Back then, we had a commercial nursery and vireyas were one of our big lines. We produced thousands of them every year and Mark had a full scale breeding programme running on them, naming new cultivars at a cracking rate. I can tell you that they were one of the easiest lines to propagate with the highest success rate from cutting, taking half the time to get to a large grade than the hardy rhododendrons and camellias. It was all downhill from then on. They needed the most intensive spray programme of any plant we produced and even so, there was a high death rate before we ever got them to the market. They are vulnerable to almost every disease that is going, they have pathetically small root systems to support quite abundant top growth, they are frost tender and needed full-scale frost protection in commercial production – even under shade cloth – and they can die almost overnight.

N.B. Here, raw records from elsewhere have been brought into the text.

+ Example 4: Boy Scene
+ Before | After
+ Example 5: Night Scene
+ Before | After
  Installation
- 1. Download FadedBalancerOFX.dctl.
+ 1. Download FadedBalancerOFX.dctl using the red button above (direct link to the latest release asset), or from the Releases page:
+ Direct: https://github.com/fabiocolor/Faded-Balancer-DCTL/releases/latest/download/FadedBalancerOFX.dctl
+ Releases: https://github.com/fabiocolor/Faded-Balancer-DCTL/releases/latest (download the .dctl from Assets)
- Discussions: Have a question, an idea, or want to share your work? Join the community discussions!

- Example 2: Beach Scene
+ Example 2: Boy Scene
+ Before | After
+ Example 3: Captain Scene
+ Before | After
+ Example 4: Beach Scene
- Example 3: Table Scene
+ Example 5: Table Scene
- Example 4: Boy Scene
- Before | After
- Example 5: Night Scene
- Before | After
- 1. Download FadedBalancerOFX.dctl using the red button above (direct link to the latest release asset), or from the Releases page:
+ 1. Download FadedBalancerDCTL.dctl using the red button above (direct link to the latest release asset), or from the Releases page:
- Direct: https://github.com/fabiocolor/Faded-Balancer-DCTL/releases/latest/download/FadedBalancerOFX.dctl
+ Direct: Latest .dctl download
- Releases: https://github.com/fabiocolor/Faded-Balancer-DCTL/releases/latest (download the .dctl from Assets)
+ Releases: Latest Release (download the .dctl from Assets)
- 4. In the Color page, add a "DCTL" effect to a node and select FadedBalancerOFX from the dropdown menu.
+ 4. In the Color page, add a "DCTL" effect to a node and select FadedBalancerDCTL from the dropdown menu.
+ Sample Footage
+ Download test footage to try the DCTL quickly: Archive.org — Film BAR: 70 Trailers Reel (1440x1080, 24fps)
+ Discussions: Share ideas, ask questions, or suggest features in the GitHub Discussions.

I recall the odd visitor asking the names of certain plants and Mark would toss off that it was a Vireya wiltanddieonyou. Because so many did just that – wilt and die. The species were particularly touchy along the big luscious ones that everybody wanted.

R. konorii is a species with the desirable traits of large flowers, strong fragrance and heavy foliage but the resulting hybrids are not always easy to keep growing well. This is an unnamed one of Mark’s that is still doing well in our garden.
But we would not be without them in the garden. If you have enough of them, you can guarantee that there will be vireya rhododendrons in flower all year round. They don’t get large. They fit in well to subtropical woodland conditions and they don’t need a whole lot of attention. We accept that some will suddenly die, even after many years and we don’t expect every plant to thrive. Those that do, make a worthwhile contribution.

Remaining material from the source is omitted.